(LISTED ENTRIES)
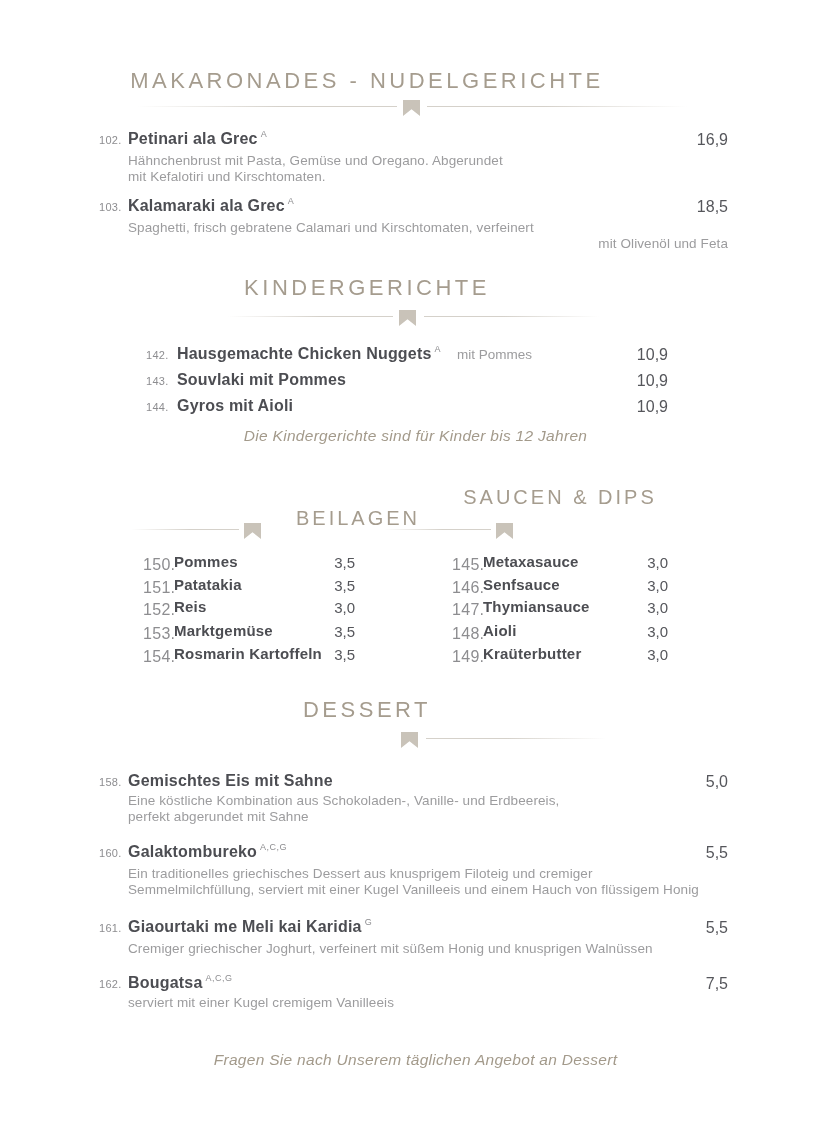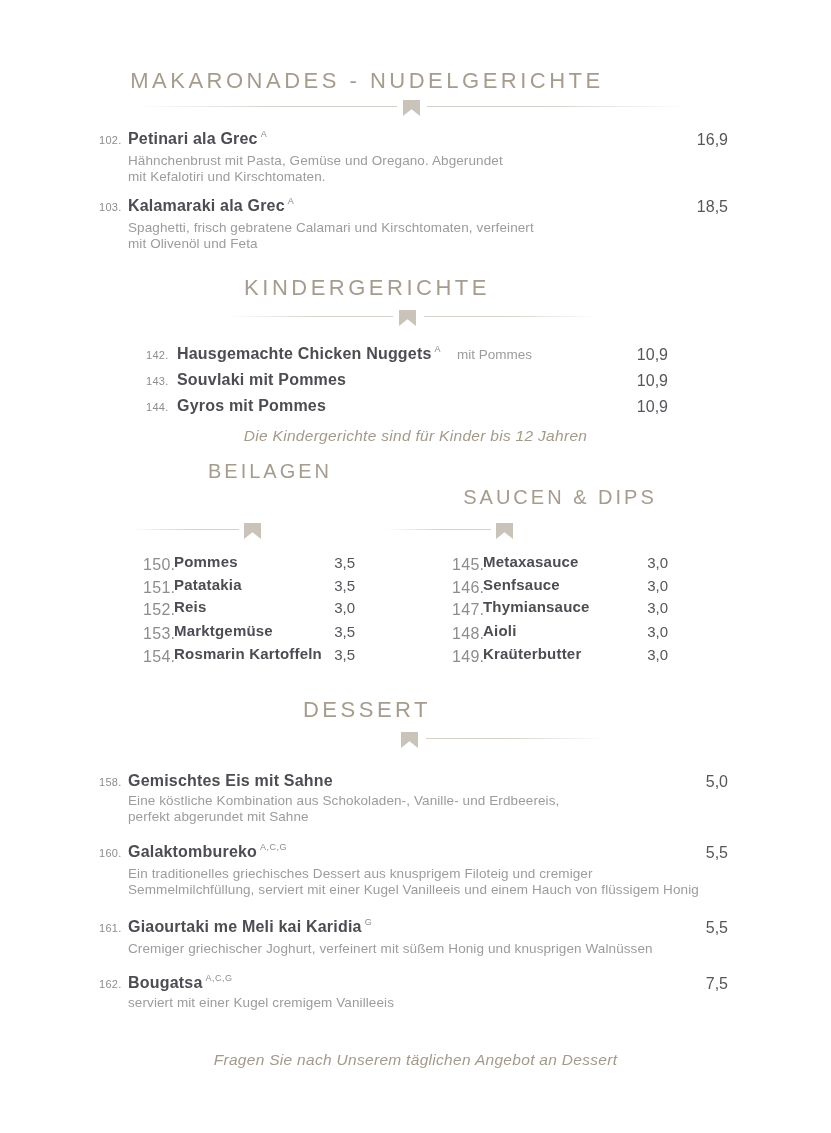--- a/index.html
+++ b/index.html
@@ -74,7 +74,7 @@
       <span class="price">18,5</span>
     </div>
     <div class="desc">Spaghetti, frisch gebratene Calamari und Kirschtomaten, verfeinert</div>
-    <div class="desc" style="margin-top:0;">mit Olivenöl und Feta</div>
+    <div class="desc" style="margin-top:0;text-align:right;">mit Olivenöl und Feta</div>
   </div>
 
   <div class="sec-title" style="top:275px;">KINDERGERICHTE</div>

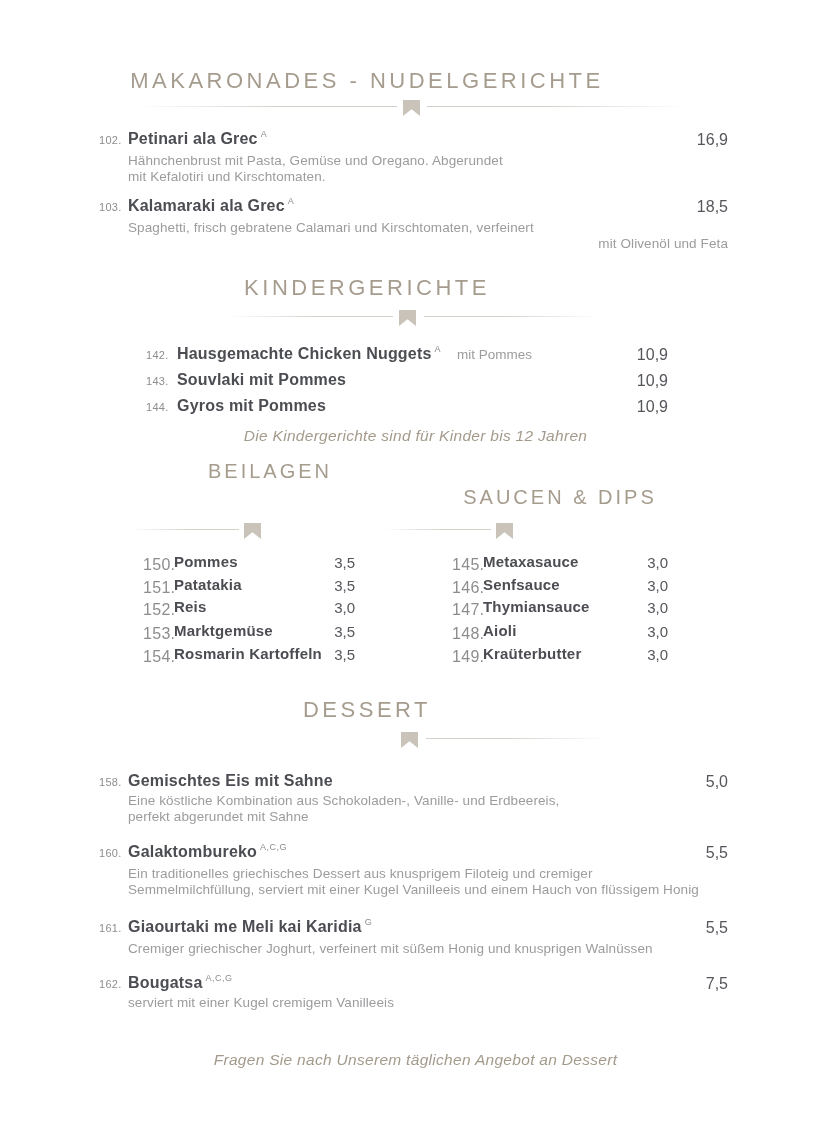--- a/index.html
+++ b/index.html
@@ -99,7 +99,7 @@
   <div class="item" style="top:396px; left:146px; right:163px;">
     <span class="num">144.</span>
     <div class="head" style="margin-left:31px;">
-      <span class="iname">Gyros mit Pommes</span>
+      <span class="iname">Gyros mit Aioli</span>
       <span class="price">10,9</span>
     </div>
   </div>

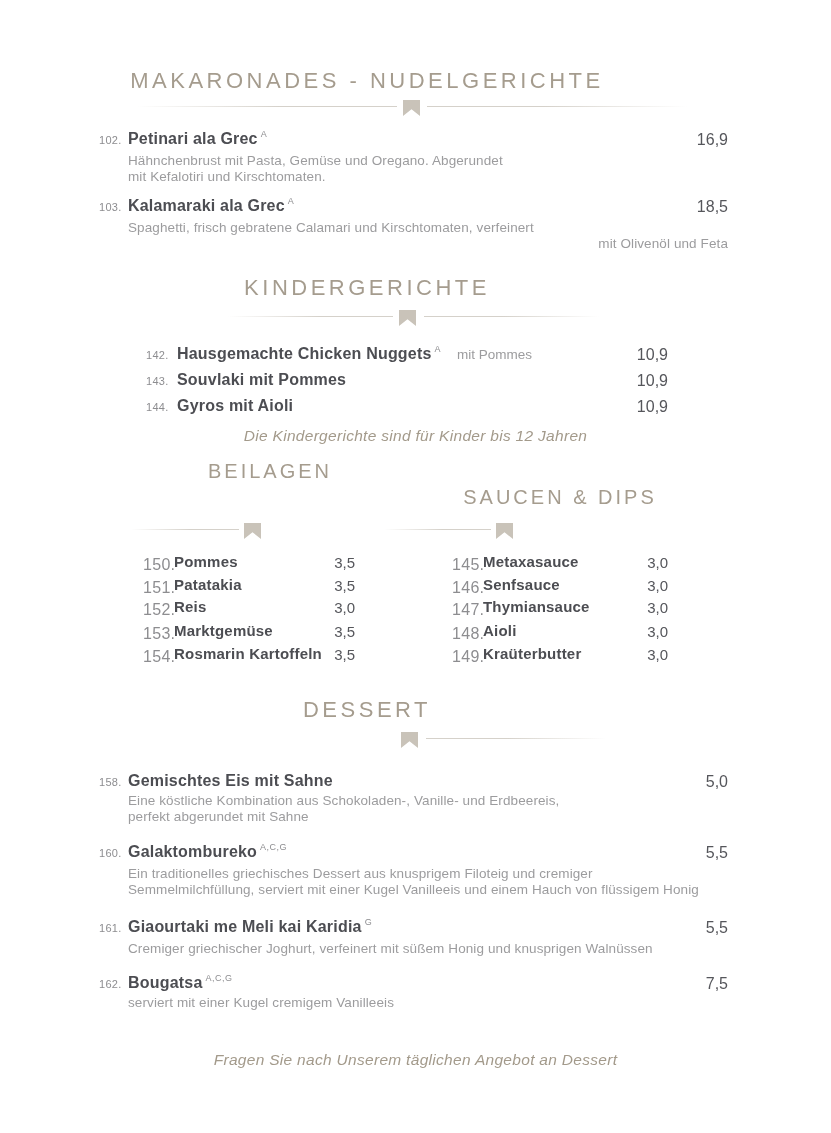--- a/index.html
+++ b/index.html
@@ -106,7 +106,7 @@
 
   <div class="note" style="top:427px;">Die Kindergerichte sind für Kinder bis 12 Jahren</div>
 
-  <div class="col-title" style="top:460px; left:120px; width:300px;">BEILAGEN</div>
+  <div class="col-title" style="top:507px; left:120px; width:300px;text-align:right;">BEILAGEN</div>
   <div class="hline fade-in-right" style="top:529px; left:131px; width:108px;"></div>
   <div class="ribbon" style="top:523px; left:244px;"></div>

(TASK TO CARRY OUT)
Retype the records above exactly, and keep any picture out of what you write.

(RESULT)
--- a/index.html
+++ b/index.html
@@ -74,7 +74,7 @@
       <span class="price">18,5</span>
     </div>
     <div class="desc">Spaghetti, frisch gebratene Calamari und Kirschtomaten, verfeinert</div>
-    <div class="desc" style="margin-top:0;">mit Olivenöl und Feta</div>
+    <div class="desc" style="margin-top:0;text-align:right;">mit Olivenöl und Feta</div>
   </div>
 
   <div class="sec-title" style="top:275px;">KINDERGERICHTE</div>

--- a/index.html
+++ b/index.html
@@ -99,7 +99,7 @@
   <div class="item" style="top:396px; left:146px; right:163px;">
     <span class="num">144.</span>
     <div class="head" style="margin-left:31px;">
-      <span class="iname">Gyros mit Pommes</span>
+      <span class="iname">Gyros mit Aioli</span>
       <span class="price">10,9</span>
     </div>
   </div>

--- a/index.html
+++ b/index.html
@@ -106,7 +106,7 @@
 
   <div class="note" style="top:427px;">Die Kindergerichte sind für Kinder bis 12 Jahren</div>
 
-  <div class="col-title" style="top:460px; left:120px; width:300px;">BEILAGEN</div>
+  <div class="col-title" style="top:507px; left:120px; width:300px;text-align:right;">BEILAGEN</div>
   <div class="hline fade-in-right" style="top:529px; left:131px; width:108px;"></div>
   <div class="ribbon" style="top:523px; left:244px;"></div>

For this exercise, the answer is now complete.